Masters Degree in Endocrinology: A two part story of research.
Abstract
The funding received was to enable further study into research with an endocrine viewpoint. The course comprised two modules that led to a Masters Degree in Endocrinology. The first module was based on research and statistics, the second module was a dissertation in which skills learnt through module one would be employed.
Module one: Statistics and research techniques
This module provided me with the understanding of how to critically appraise publications, particularly from medical journals, along with the different types of studies, statistical analysis interpretation, various ways of displaying data, levels of evidence, audit and clinical governance. This was an invaluable lesson and one that I was able to implement into conducting my own retrospective analysis of adrenal insufficiency and its management which formed the basis of my dissertation.
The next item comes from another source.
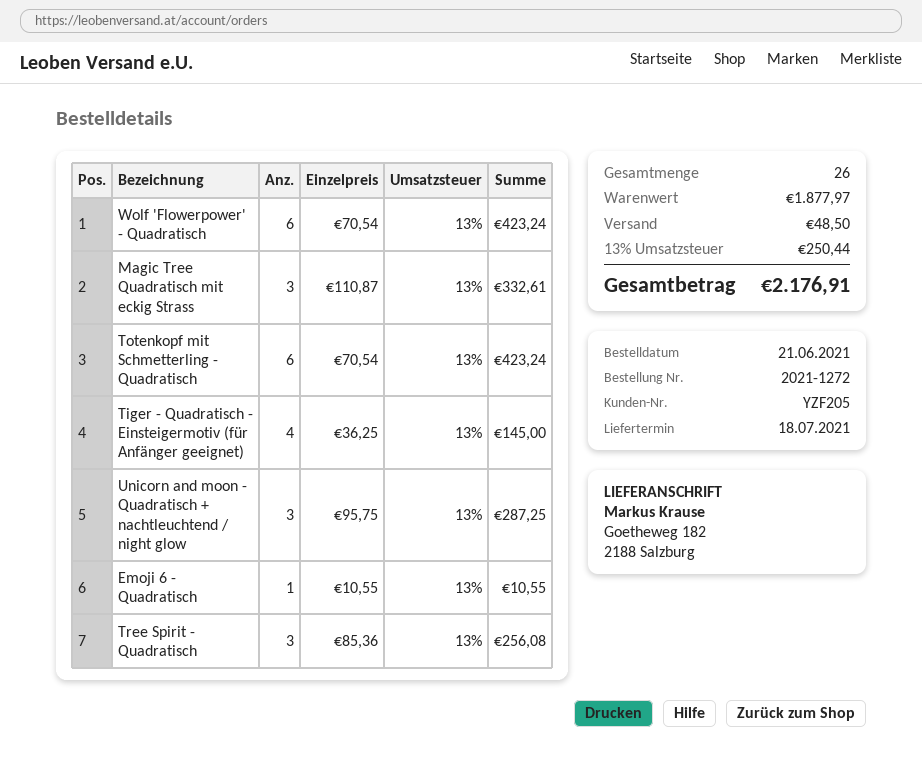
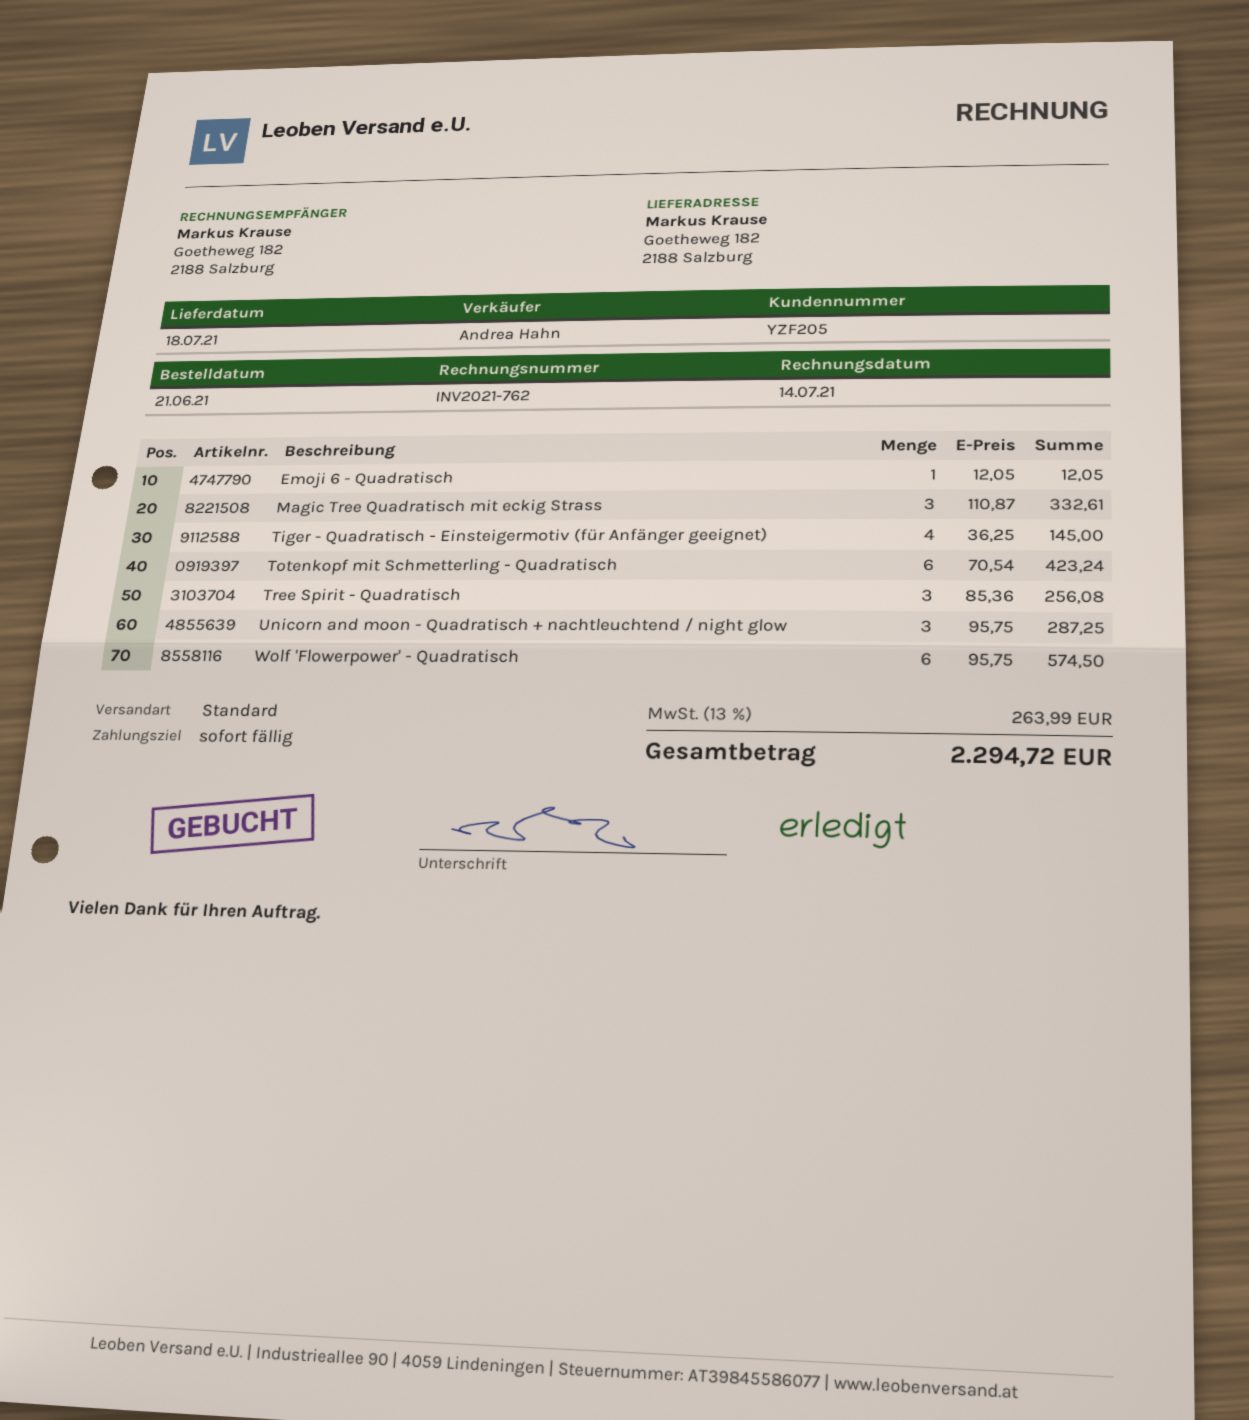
Wolf 'Flowerpower' - Quadratisch: 6 x 70.54 = 423.24 -> 6 x 95.75 = 574.50
Emoji 6 - Quadratisch: 1 x 10.55 = 10.55 -> 1 x 12.05 = 12.05
shipping: 48.50 -> none
tax: 13% = 250.44 -> 13% = 263.99
total: 2176.91 -> 2294.72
It has also had far reaching benefit to my clinic practice, in that I am able to analyse medical journal articles now and draw my own conclusions as to whether the evidence being presented is valid or reliable, and therefore make an informed judgement about whether it has enough merit to be incorporated into my clinic practice, or whether it is based on tenuous results in which case the waiting for further research into that particular area would be the most sensible and patient safety conscious move to make.
Module two: Professional project
The subject I chose to base the research dissertation project upon was adrenal insufficiency.
Background
Adrenal insufficiency is a life-long condition that has the potential to be fatal if not managed correctly, it is also linked with an increased mortality risk ratio approximately two-fold that of the background population (Bergthorsdottir et al 2006, Burman et al 2013). The biggest risk of mortality to those with adrenal insufficiency is adrenal crisis, this occurs when levels of exogenous steroids are not adequate to match the body’s actual steroid demand (Bergthordottir et al 2006, White and Artl 2010). To prevent adrenal crisis, patients should be aware of when and how to take their steroid replacement including steroid dose adjustments during periods of increased stress, both physiological and at times, psychological (Chakera and Vaidya 2010).
Prevention of adrenal crisis and optimal management when it does occur is key to prevent associated mortality in those with both primary, or secondary, adrenal insufficiency (Hahner et al 2015). Adrenal crisis is still a cause of premature death today (Husebye et al 2014). Mills et al (2004) estimated that of those patients found dead or comatose, 86% could be attributed to adrenal crisis being overlooked or mismanaged. This highlights the necessity for this patient group to be better educated with regards to emergency hydrocortisone (parenteral) self-injection usage.
Aim
To capture a picture of the adrenal insufficient patient experience, a retrospective analysis on care provision to both inpatients and outpatients was undertaken. This was to establish if current patient management standards for adult patients with either primary or secondary adrenal insufficiency, was adequate and provided in accordance with guidelines and best practice recommendations. To investigatethis, two retrospective audits were completed.
- Outpatient: a retrospective analysis audit completed, it focused upon whether adrenal insufficient patients were provided with appropriate steroid sick day management education during endocrine outpatient clinic appointments.
- Inpatient: a retrospective analysis audit undertaken into the timing of hydrocortisone prescription and administration to those patients with adrenal insufficiency admitted to hospital.
Results:
- Outpatients: steroid sick day management advice was most documented as being discussed, however, there was no documentation of travel abroad being discussed.
- Inpatients: Just over half the hydrocortisone (oral and intravenous) analysed were prescribed late, while 88% were administered late. The longest time in minutes over criteria guidelines was 540 and 660 minutes respectively for prescription and administration.
Recommendations:
- Set up of multi-professionally runsteroid education sessions for patients and their relatives/carers. These are to run once quarterly. To offer individual sessions through the endocrine nurse specialist clinics on steroid sick day management for those patients that would prefer this, or for those it is more appropriate for, than the group sessions.
- For inpatient prescribers and medication administrators to be educated in correct usage of hydrocortisone in adrenal insufficient patients, also for robust systems to be introduced to alert prescribers and administrators to the importance of hydrocortisone dose timings.